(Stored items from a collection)
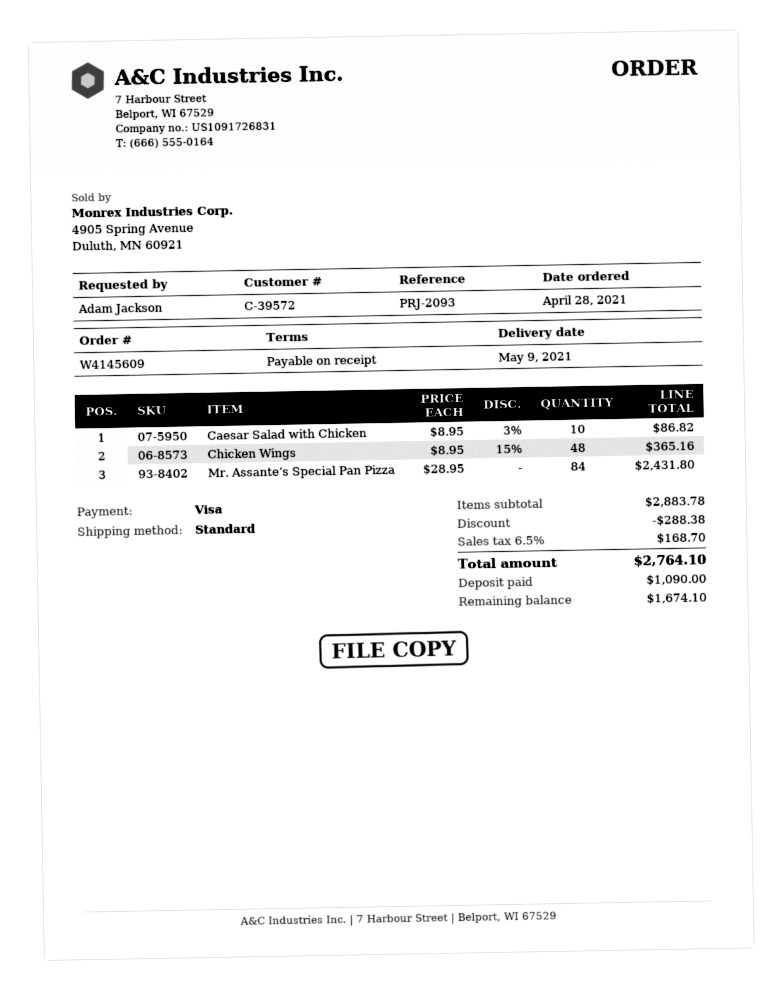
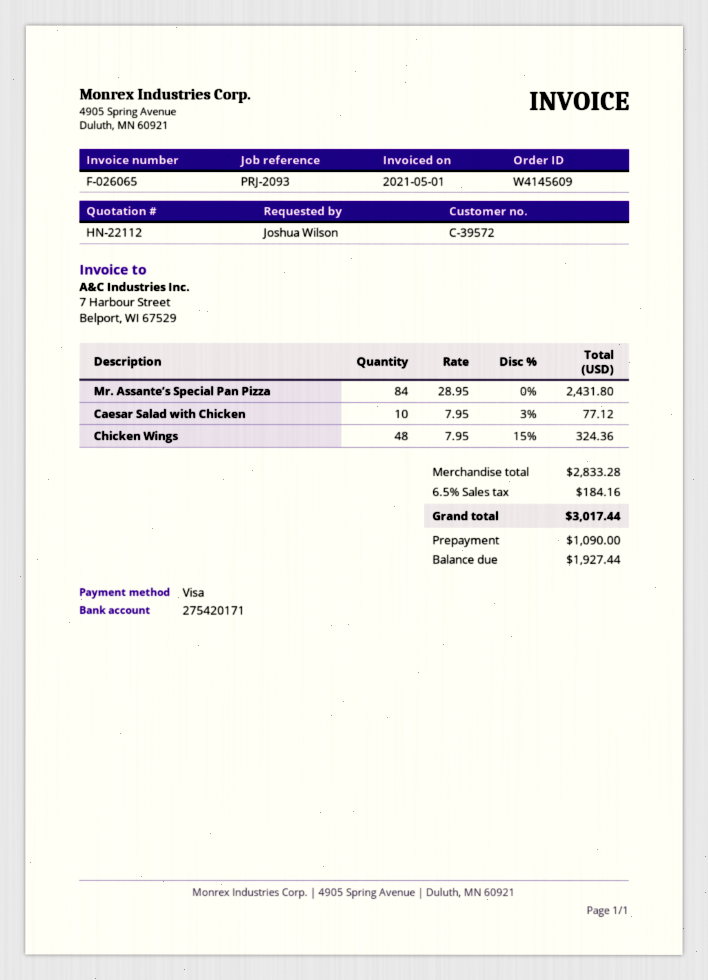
ordered by: Adam Jackson -> Joshua Wilson
Caesar Salad with Chicken: 10 x 8.95 - 3% = 86.82 -> 10 x 7.95 - 3% = 77.12
Chicken Wings: 48 x 8.95 - 15% = 365.16 -> 48 x 7.95 - 15% = 324.36
subtotal: 2883.78 -> 2833.28
discount: 288.38 -> none
tax: 6.5% = 168.70 -> 6.5% = 184.16
total: 2764.10 -> 3017.44
balance: 1674.10 -> 1927.44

Assigned task:
Search the entries for "Chicken" and copy each matching line.

Finished task:
Caesar Salad with Chicken: 10 x 8.95 - 3% = 86.82 -> 10 x 7.95 - 3% = 77.12
Chicken Wings: 48 x 8.95 - 15% = 365.16 -> 48 x 7.95 - 15% = 324.36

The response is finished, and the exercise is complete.